Mirawynd thinks about it for a moment, trying to connect the name with one of the people their human has introduced them to over the years. They scratch at the itchy bare spot between their upper shoulder blades while they think.
“Julian’s older brother,” Reba clarifies. “The one what plays with bugs for a living.”
Mirawynd’s tail swishes excitedly. “Uncle Eddie!” They’ve only met the man who looks just like their human—but taller and much less scruffy—over the relay video calls their human has with him sometimes, but they do like him. Calling him their uncle is part of the game their human plays at teasing Uncle Eddie about being “old.” Mirawynd is reasonably certain he isn’t, but they play along anyway.
“Right.” Reba giggles. “That’s the one.” She reaches her food supply stash and continues telling the story while she’s packing neatly wrapped things into what little space is left in the backpack. “So there I were, trapped in what were left of me bedroom because the quakes had brought most of that side of the settlement down on top of us, staring up at this big hole in the debris what I were too small and scared to be able to climb up and escape through. I were in there for days, too… and just when I were sure I’d never be found, this boy falls down in there with me and goes and breaks his arm in the falling.”
“Sarge?” Mirawynd asks, swishing their tail knowingly.
“Ye know him too well.” Reba giggles again. “But aye, it were him. And I’ll never forget it, Wyndi—first thing he said to me, even being in pain like that… were to ask if I wanted to come back to Teegarden-Millefleur with him once Edwin caught up and figured out how to get us out of the hole.” She shakes her head. “His were the first arm what I ever tied a sling on, too.”
Mirawynd looks up to her with a curious flick of their ears. They hadn’t quite put together before now that their human and Reba had been kittens together, but it does make sense.
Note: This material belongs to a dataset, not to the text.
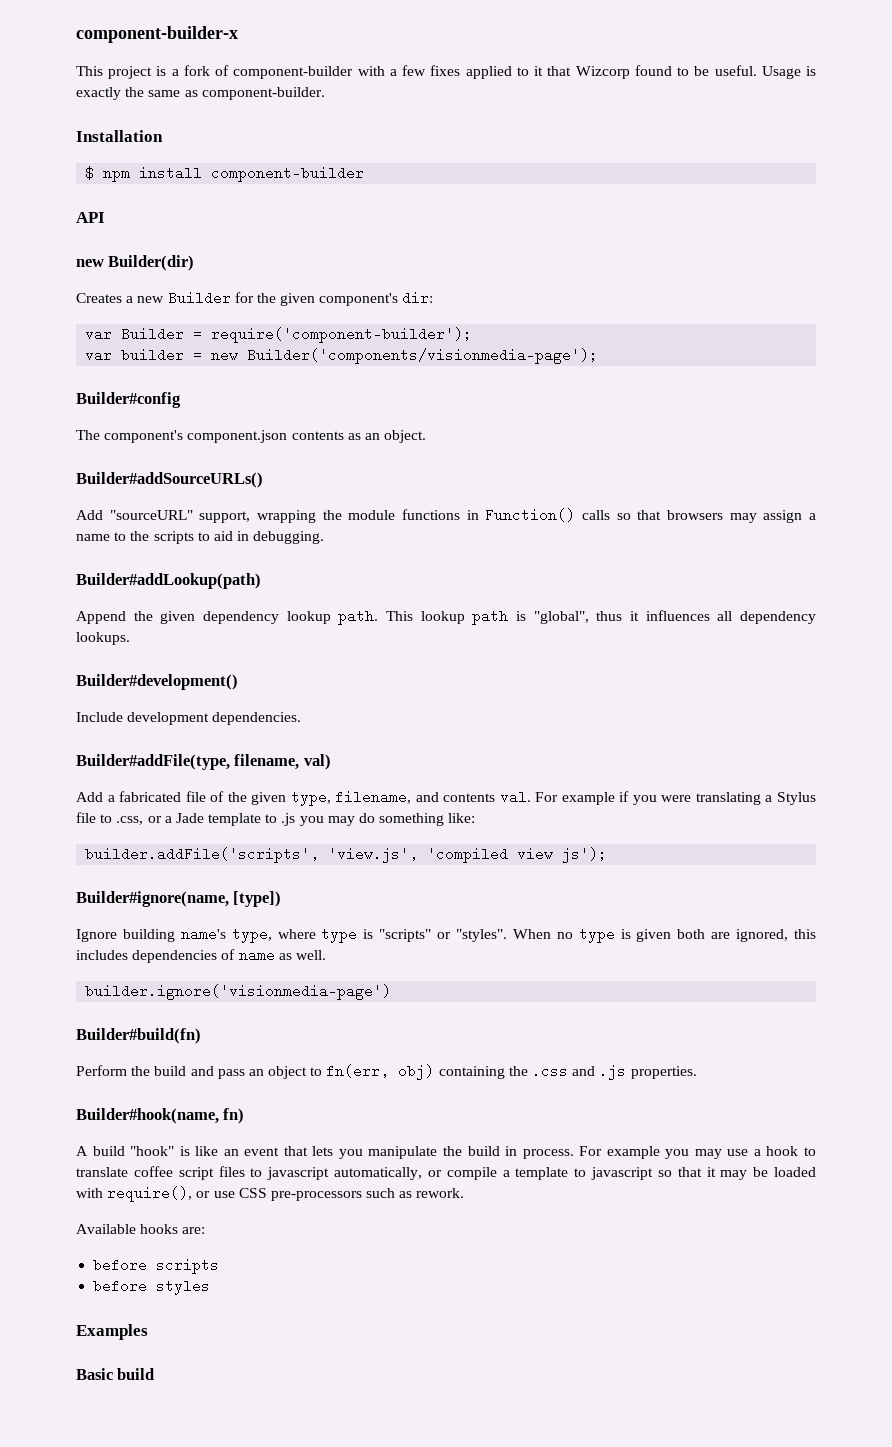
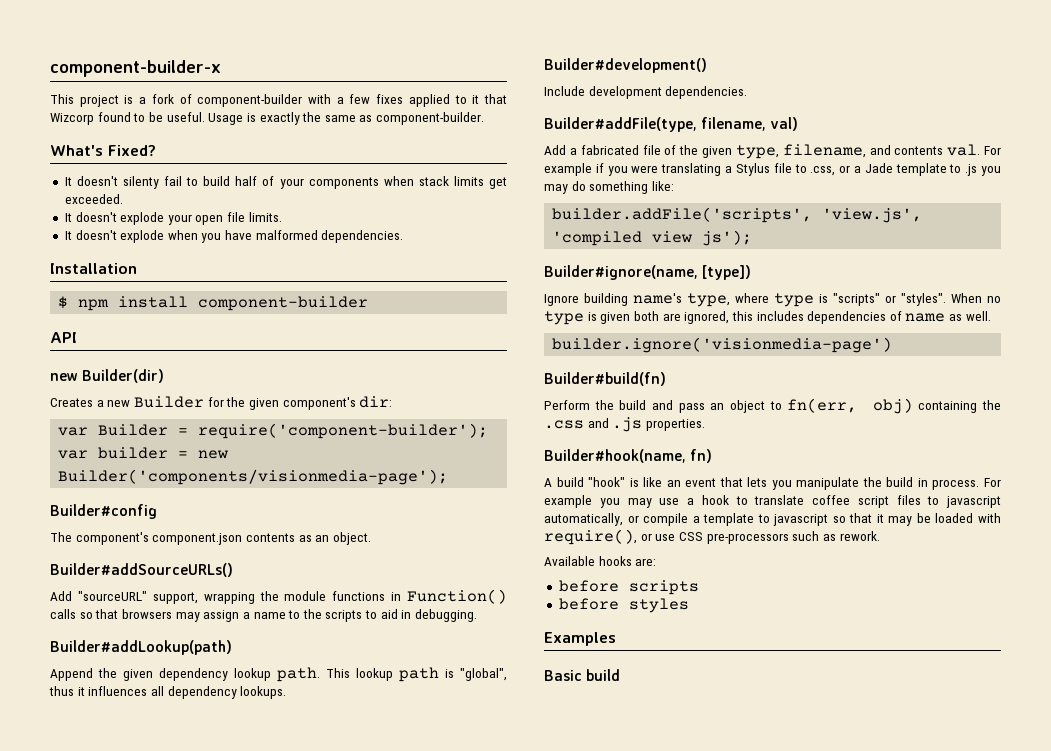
(325, 93) none -> [50,145,156,156] [64,176,508,189] [64,194,123,204] [64,212,282,225] [64,230,404,243] // What's Fixed? // It doesn't silenty fail to build half of your components when stack limits get exceeded. // It doesn't explode your open file limits. // It doesn't explode when you have malformed dependencies.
Reba being there to take care of him also explains, in a way, how someone as bad at staying out of trouble and uninjured as their human is had managed to survive his own kittenhood.
“I know it were little more than wishful thinking, but what I held onto for the longest time, when I were all alone waiting for Nyx to come out of torpor—and even after, all these years—were that my Julian were still alive out there somewhere, and if anyone could find me, somehow… he would.” She absently reaches up to give Mirawynd’s fur a gentle stroke or two now. “I don’t know what to think, really, now that he has.”
Mirawynd purrs softly and nuzzles into her hand. She’s using the same tone of voice now that their human did when he asked them what they thought of her—although also colored with some of that same sadness that she and Nyx always seem to have hanging around them.
Reba shoulders the full backpack and heads back up towards the hangar. “Do ye believe in coincidences, Wyndi? Nyxalways tells me there ain’t such things, as far as Florivans care.”
Mirawynd makes a small questioning squeak in response, and then shrugs. They’re not entirely sure what a “coincidence” is supposed to be, if they’re honest. The word, in their experience, is usually one that’s used when their pilots or their Entile Celadon are joking about things they don’t understand.
“Nay,” says Reba, laughing, “I had a feeling ye didn’t.”